RECORDS TO PROCESS.
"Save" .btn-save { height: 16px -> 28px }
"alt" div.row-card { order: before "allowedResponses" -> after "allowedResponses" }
---
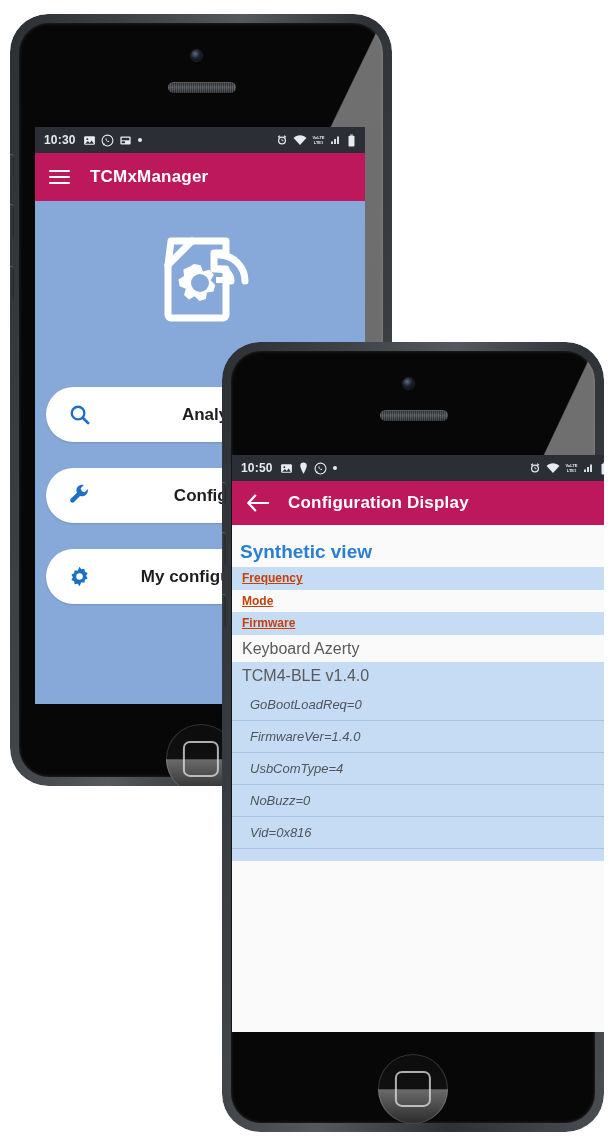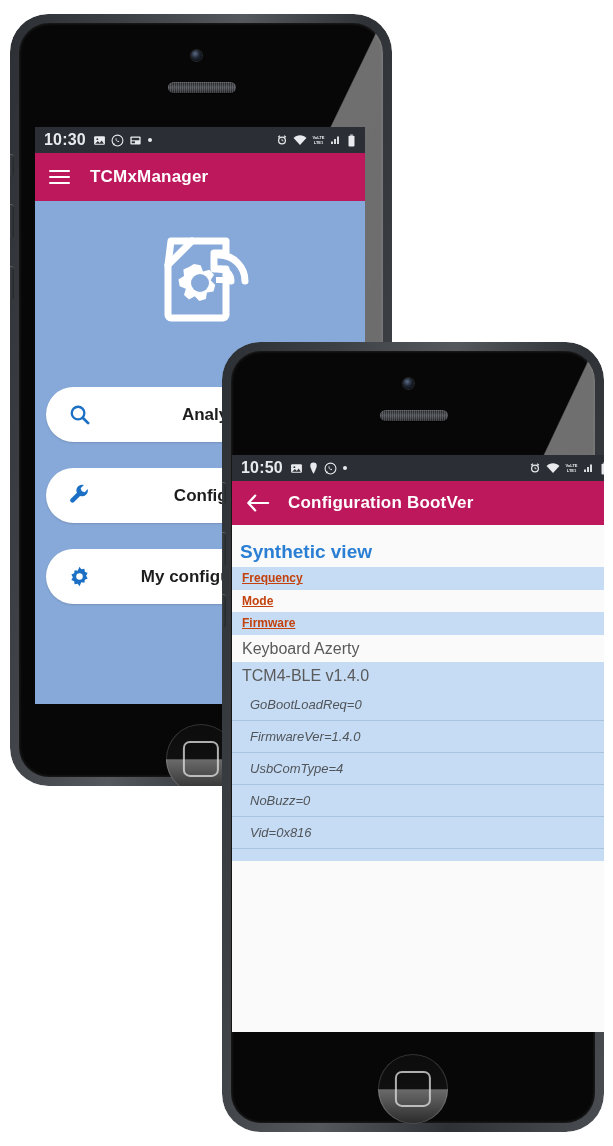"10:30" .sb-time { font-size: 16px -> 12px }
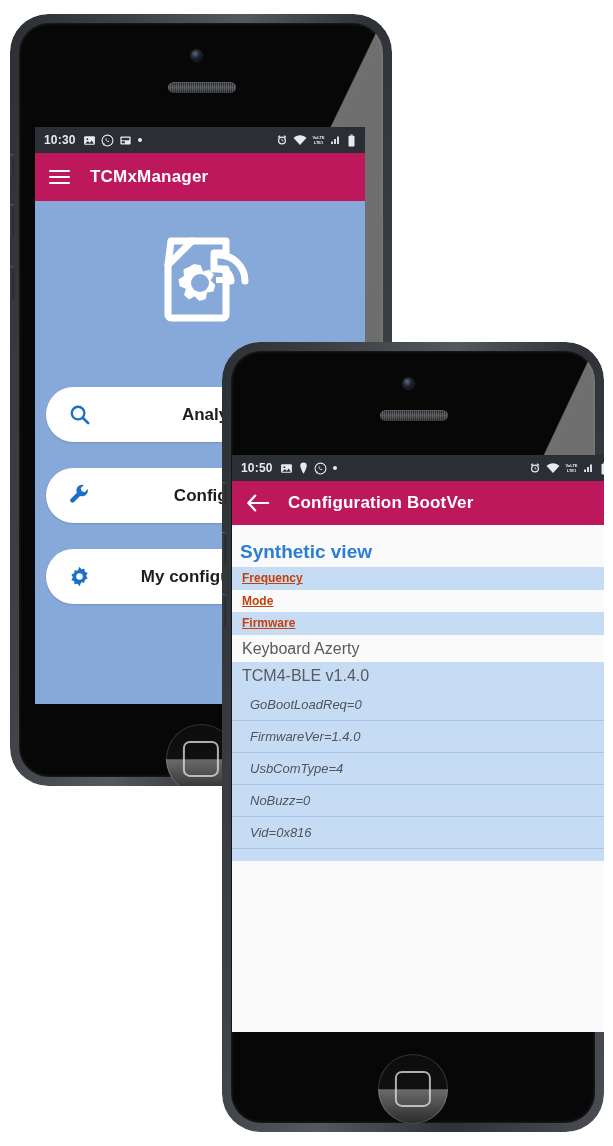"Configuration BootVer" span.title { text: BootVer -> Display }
...
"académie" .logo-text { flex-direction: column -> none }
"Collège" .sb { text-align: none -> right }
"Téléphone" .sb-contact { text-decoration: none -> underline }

WHAT TO PRODUCE. Starting with the line that has "font-size: 16px ->" and going on through the line that has "text: BootVer ->", transcribe the records above exactly, but skip the pictures.

YOUR SOLUTION.
"10:30" .sb-time { font-size: 16px -> 12px }
"Configuration BootVer" span.title { text: BootVer -> Display }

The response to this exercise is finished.